Collected data entries:
* * * * * * * * *

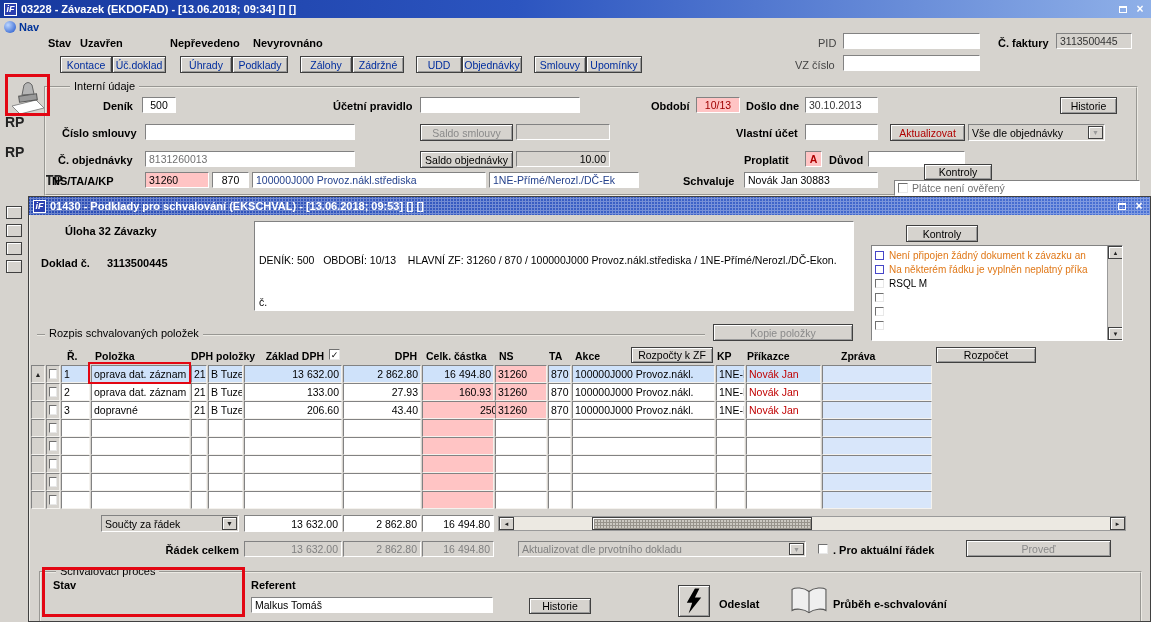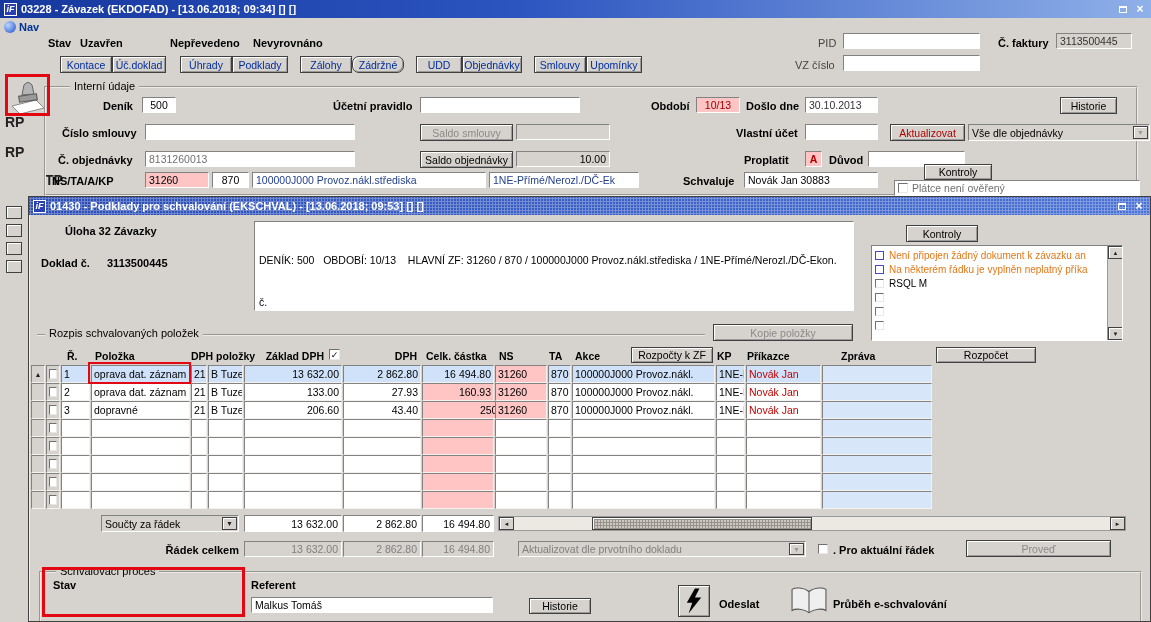"Zádržné" div.btn { border-radius: 7px -> none }
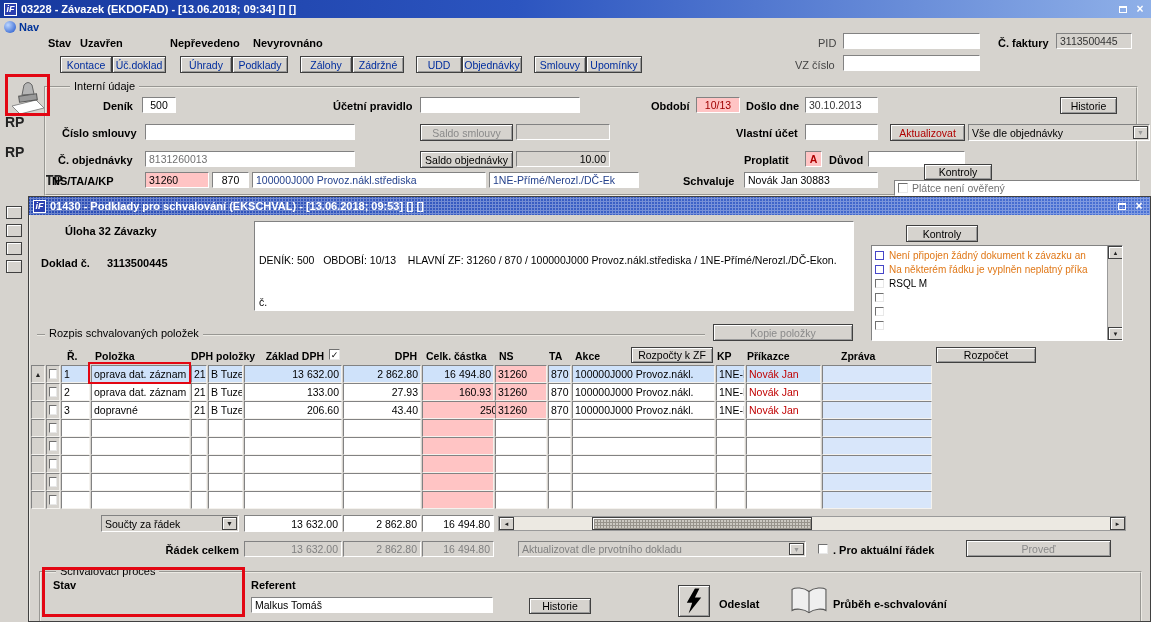"Vše dle objednávky" div.field { width: 182px -> 137px }
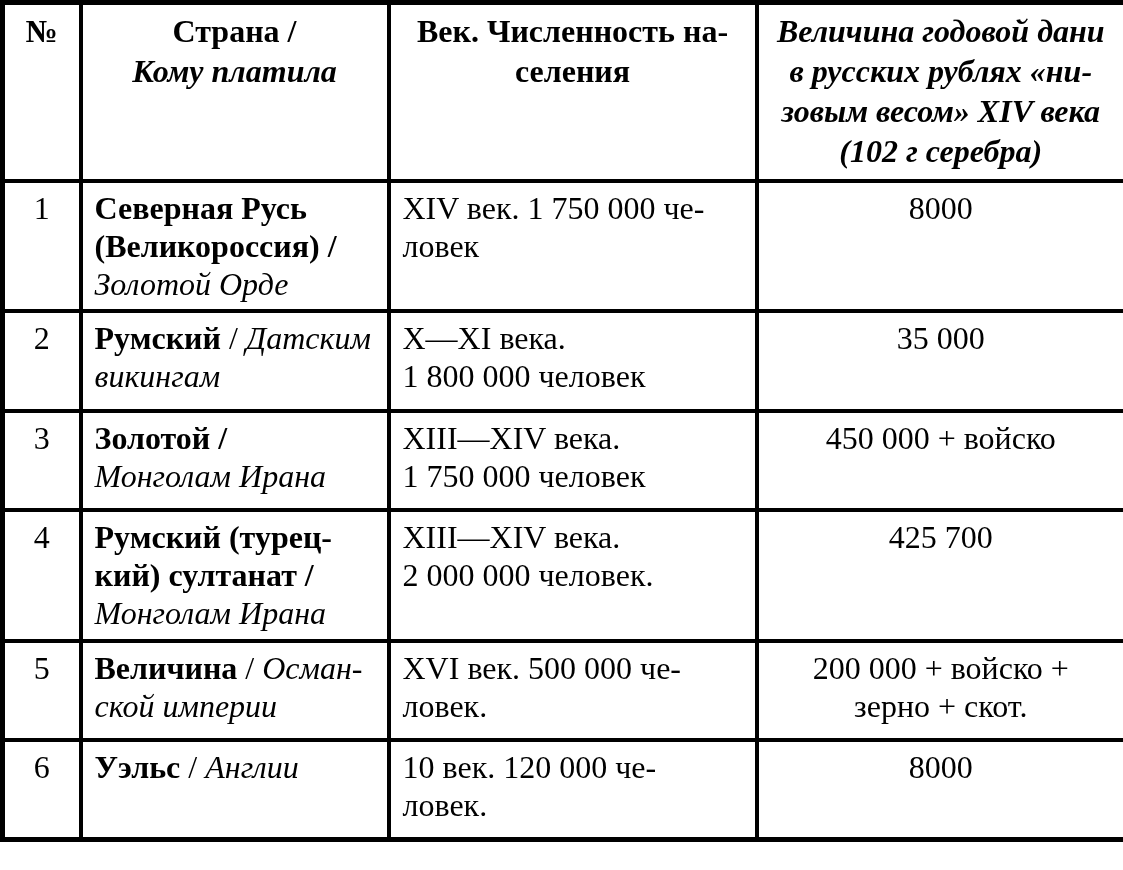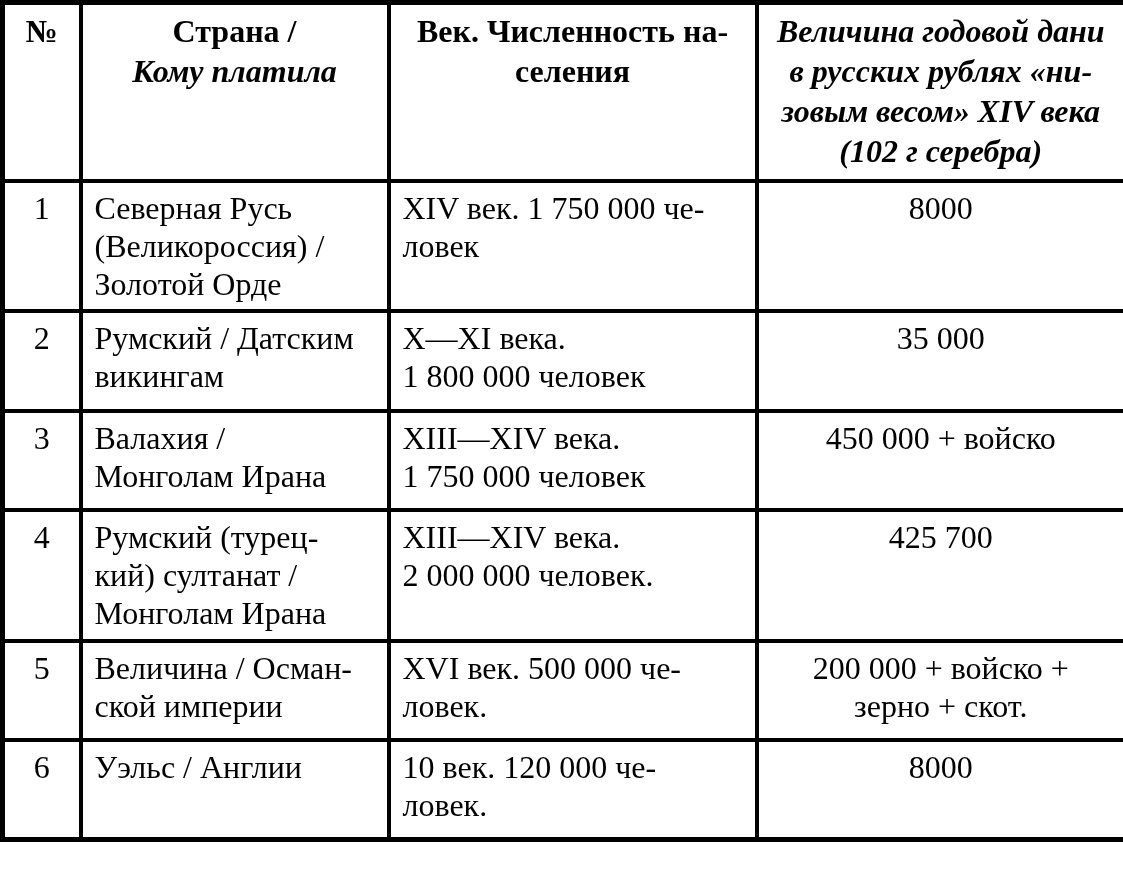"Северная Русь (Великороссия) /" .country-bold { font-weight: normal -> bold }
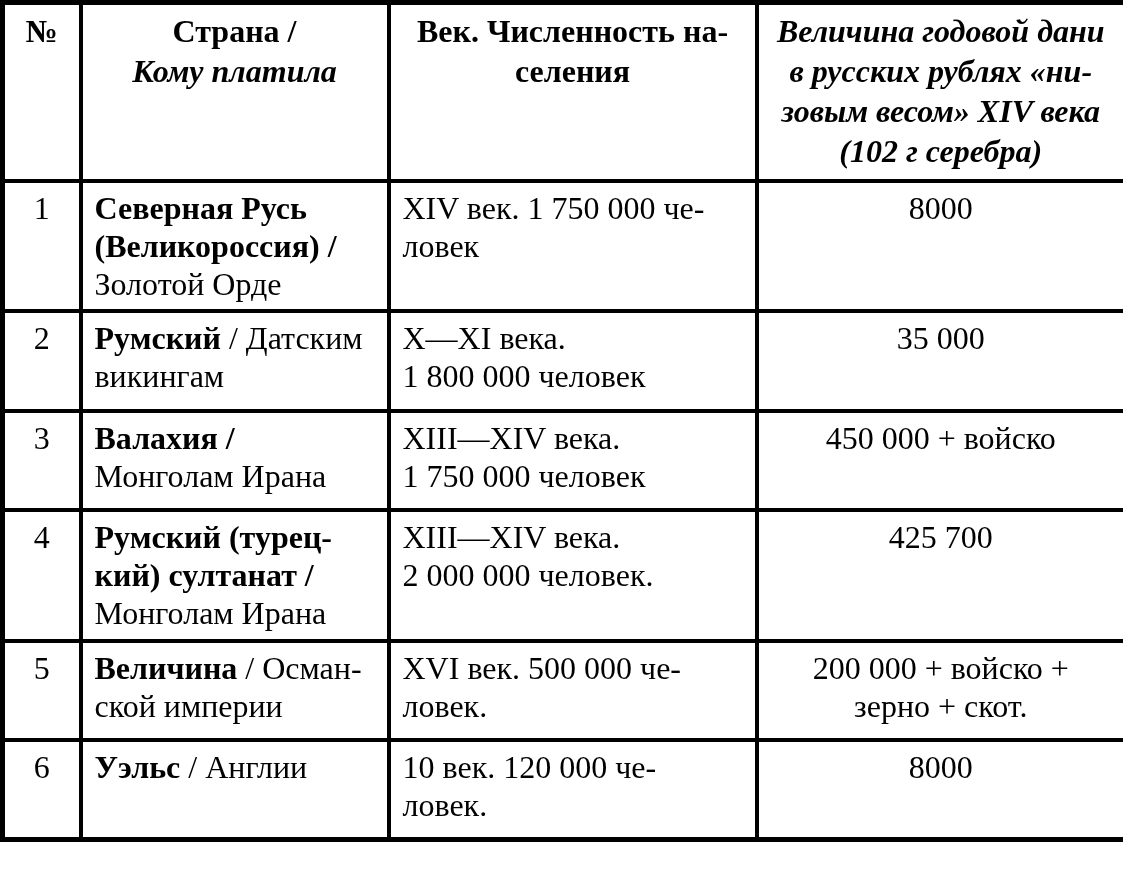"Золотой Орде" .country-italic { font-style: none -> italic }
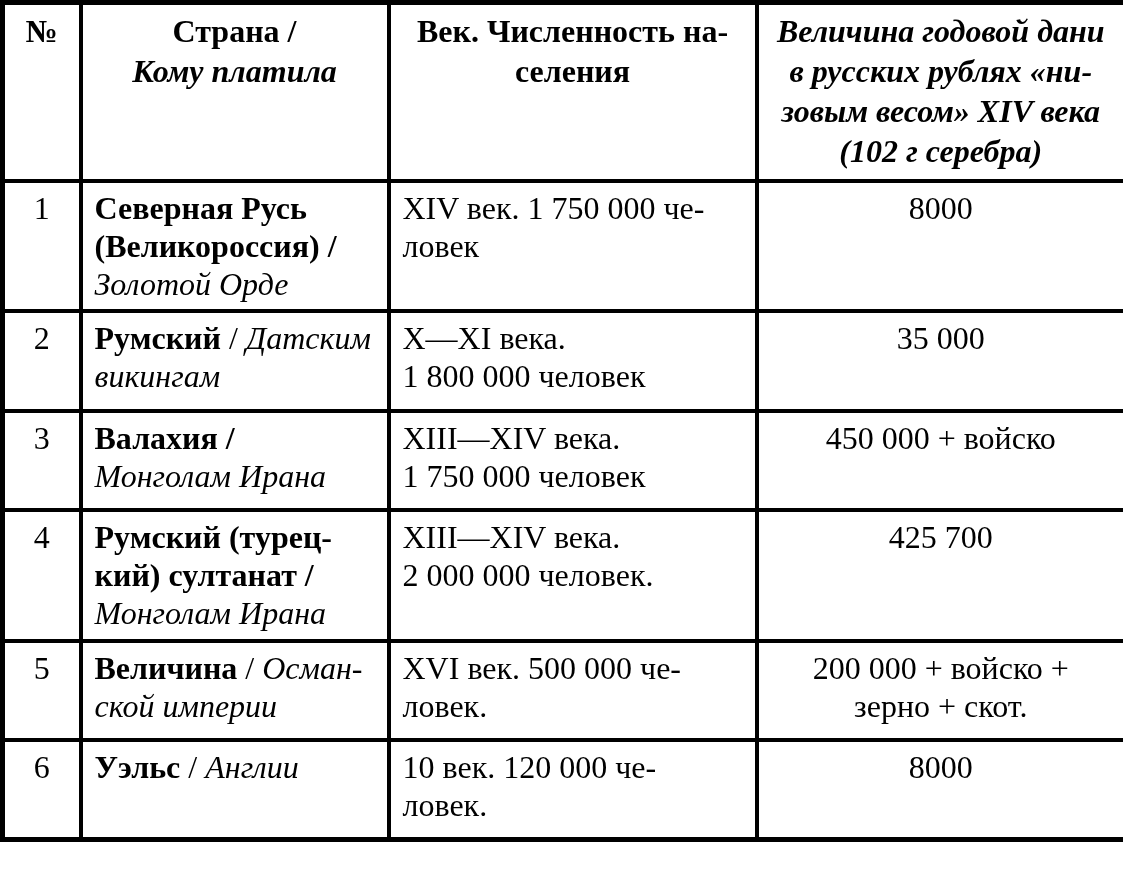"Валахия /" span.country-bold { text: Валахия -> Золотой }
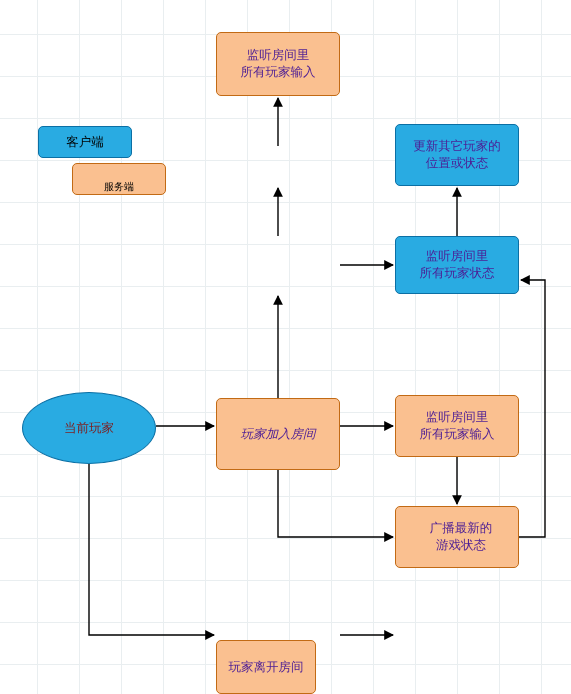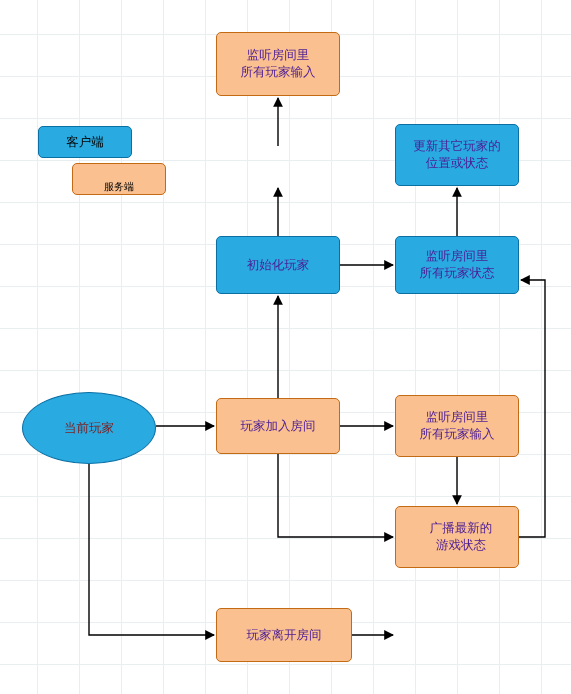"初始化玩家" div.node { html: <div> <span>初始化玩家</span> </div> -> none }
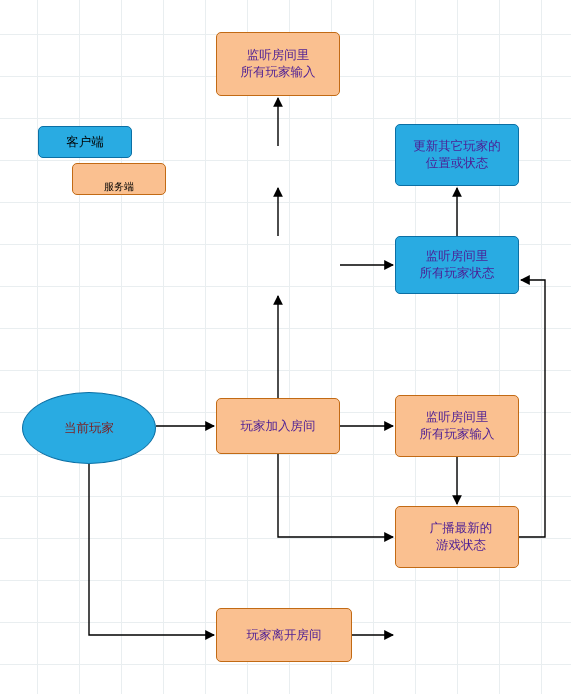"玩家加入房间" div.node { font-style: none -> italic; height: 56px -> 72px }
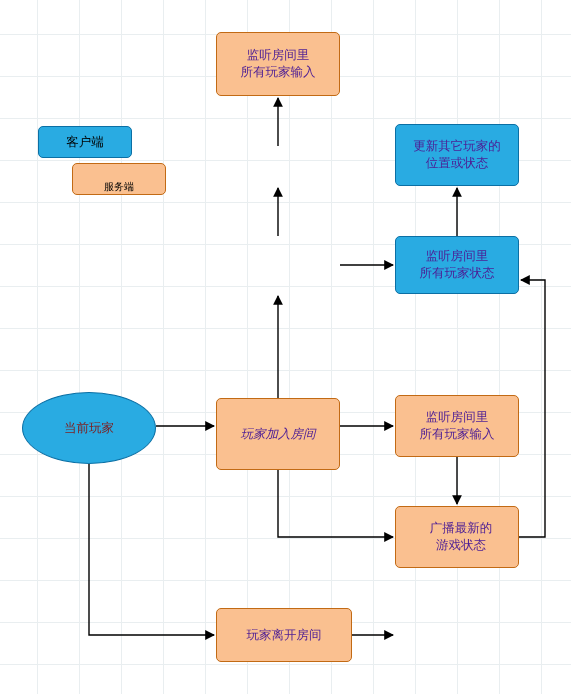"玩家离开房间" div.node { top: 608px -> 640px; width: 136px -> 100px }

* * * * * * * * *

◆ **What you should do**
Apart from its pictures, the data is to be repeated exactly.

◆ **Result of this exercise**
"Zádržné" div.btn { border-radius: 7px -> none }
"Vše dle objednávky" div.field { width: 182px -> 137px }
"Северная Русь (Великороссия) /" .country-bold { font-weight: normal -> bold }
"Золотой Орде" .country-italic { font-style: none -> italic }
"Валахия /" span.country-bold { text: Валахия -> Золотой }
"初始化玩家" div.node { html: <div> <span>初始化玩家</span> </div> -> none }
"玩家加入房间" div.node { font-style: none -> italic; height: 56px -> 72px }
"玩家离开房间" div.node { top: 608px -> 640px; width: 136px -> 100px }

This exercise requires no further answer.